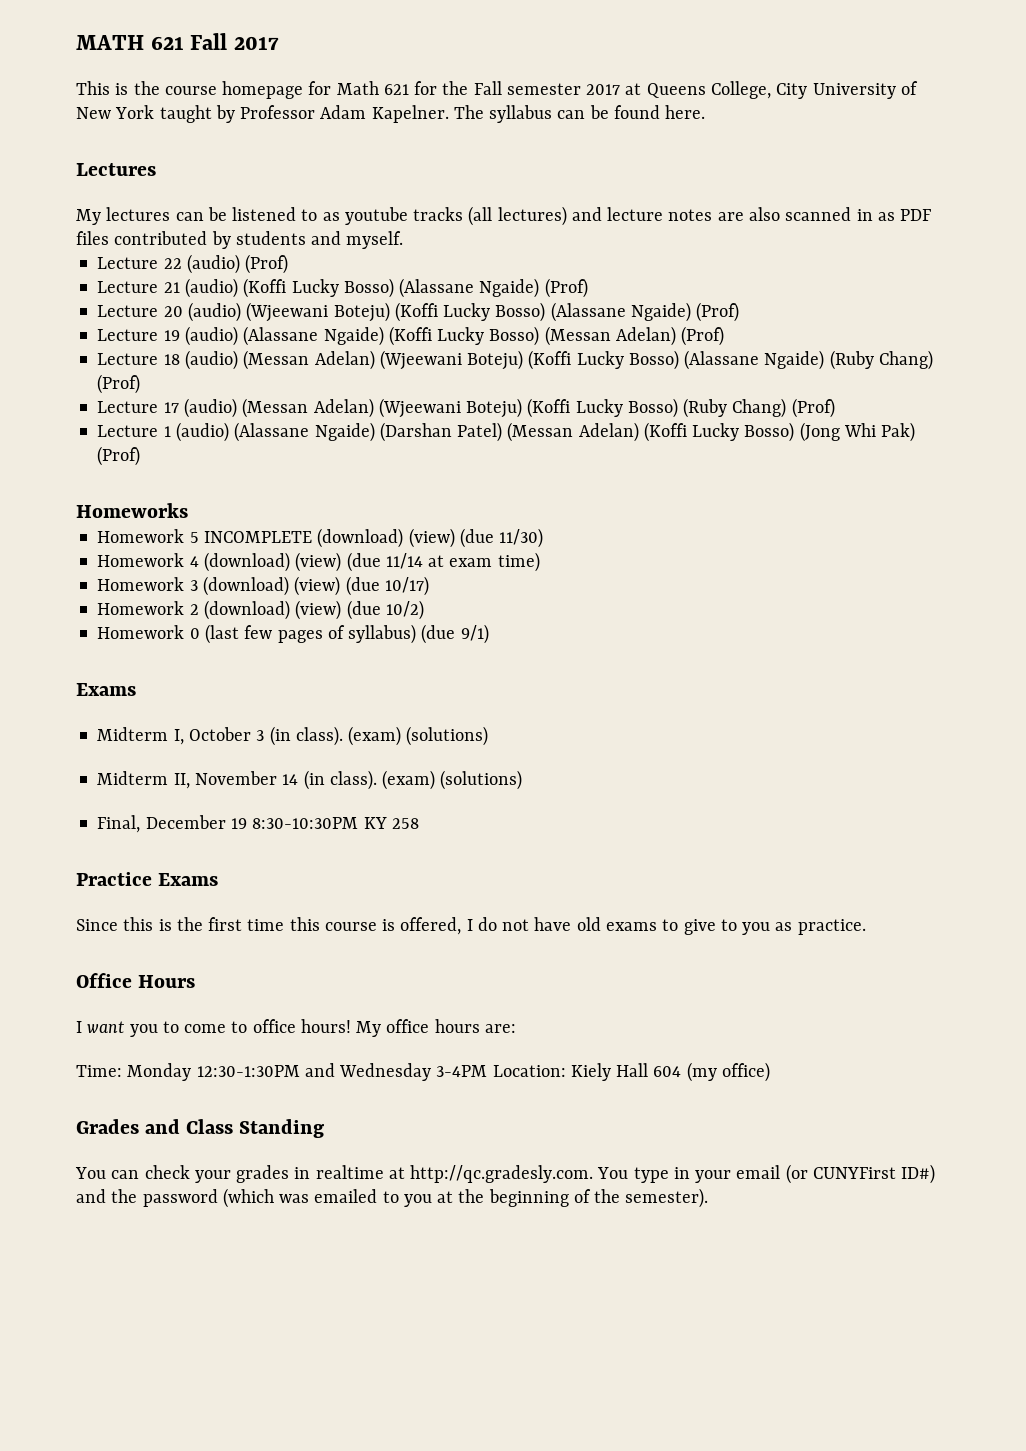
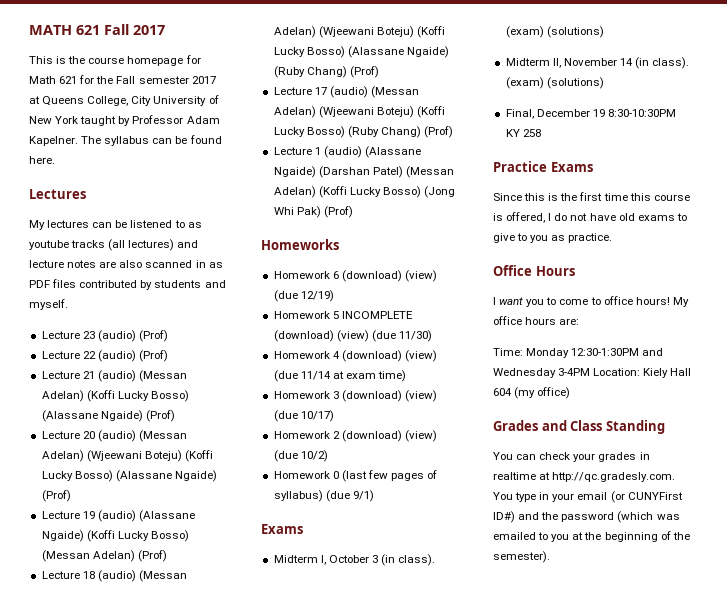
(404, 240) none -> [41,330,168,342] // Lecture 23 (audio) (Prof)
(238, 288) none -> [138,370,187,382] [41,390,84,402] (Messan Adelan)
(241, 312) none -> [138,430,187,442] [41,450,84,462] (Messan Adelan)
(188, 510) none -> [273,270,437,282] [273,290,334,302] // Homework 6 (download) (view) (due 12/19)

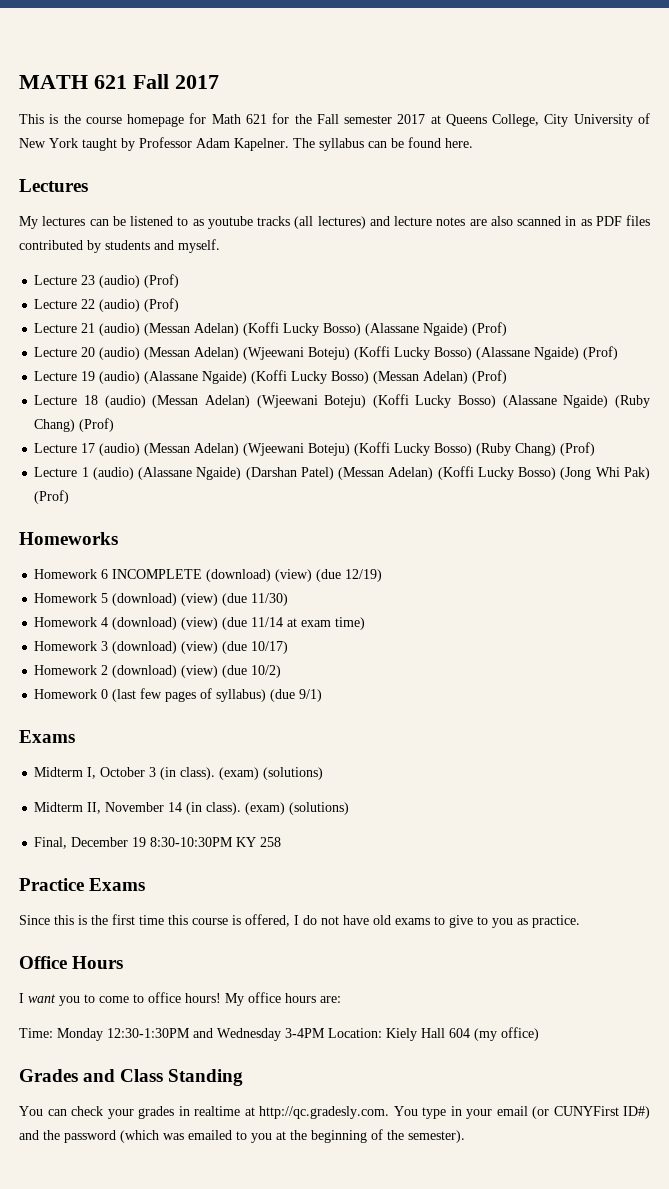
(339, 275) none -> [112,569,203,579] INCOMPLETE
[341,311,413,319] INCOMPLETE -> (109, 598) none

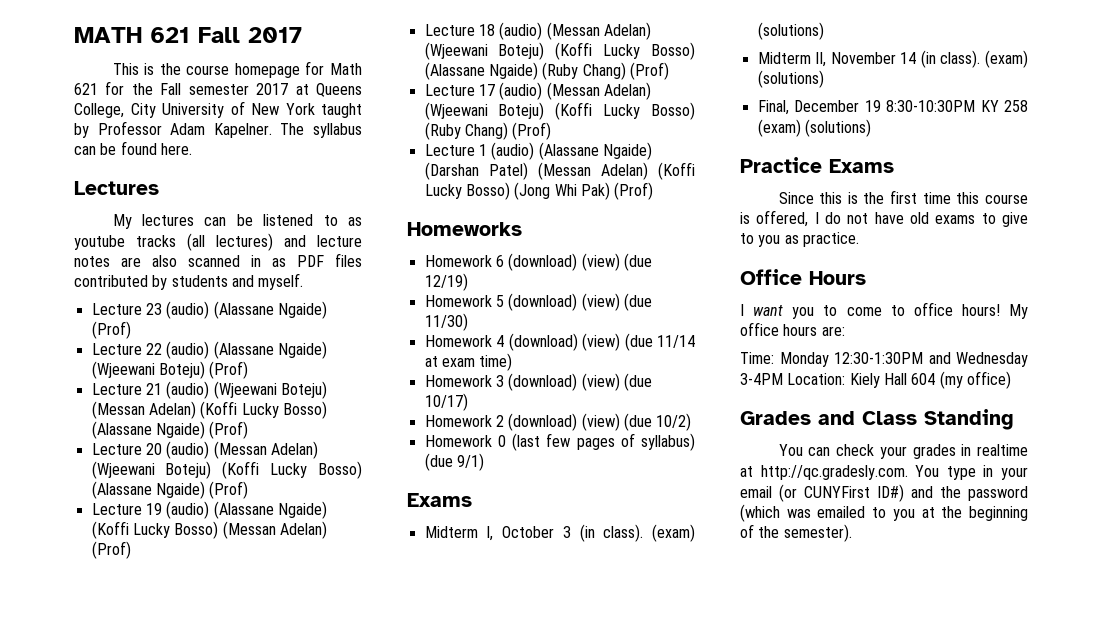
(141, 281) none -> [213,301,327,319] (Alassane Ngaide)
(141, 305) none -> [213,341,327,359] [91,361,205,379] (Alassane Ngaide) (Wjeewani Boteju)
(141, 329) none -> [213,381,327,399] (Wjeewani Boteju)
[112,569,203,579] INCOMPLETE -> (504, 261) none
(282, 842) none -> [757,119,871,137] (exam) (solutions)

◆ **EXERCISE DIRECTIONS**
Read the entries and select each line where the word "Ngaide" is found.

◆ **RESPONSE AREA**
(141, 281) none -> [213,301,327,319] (Alassane Ngaide)
(141, 305) none -> [213,341,327,359] [91,361,205,379] (Alassane Ngaide) (Wjeewani Boteju)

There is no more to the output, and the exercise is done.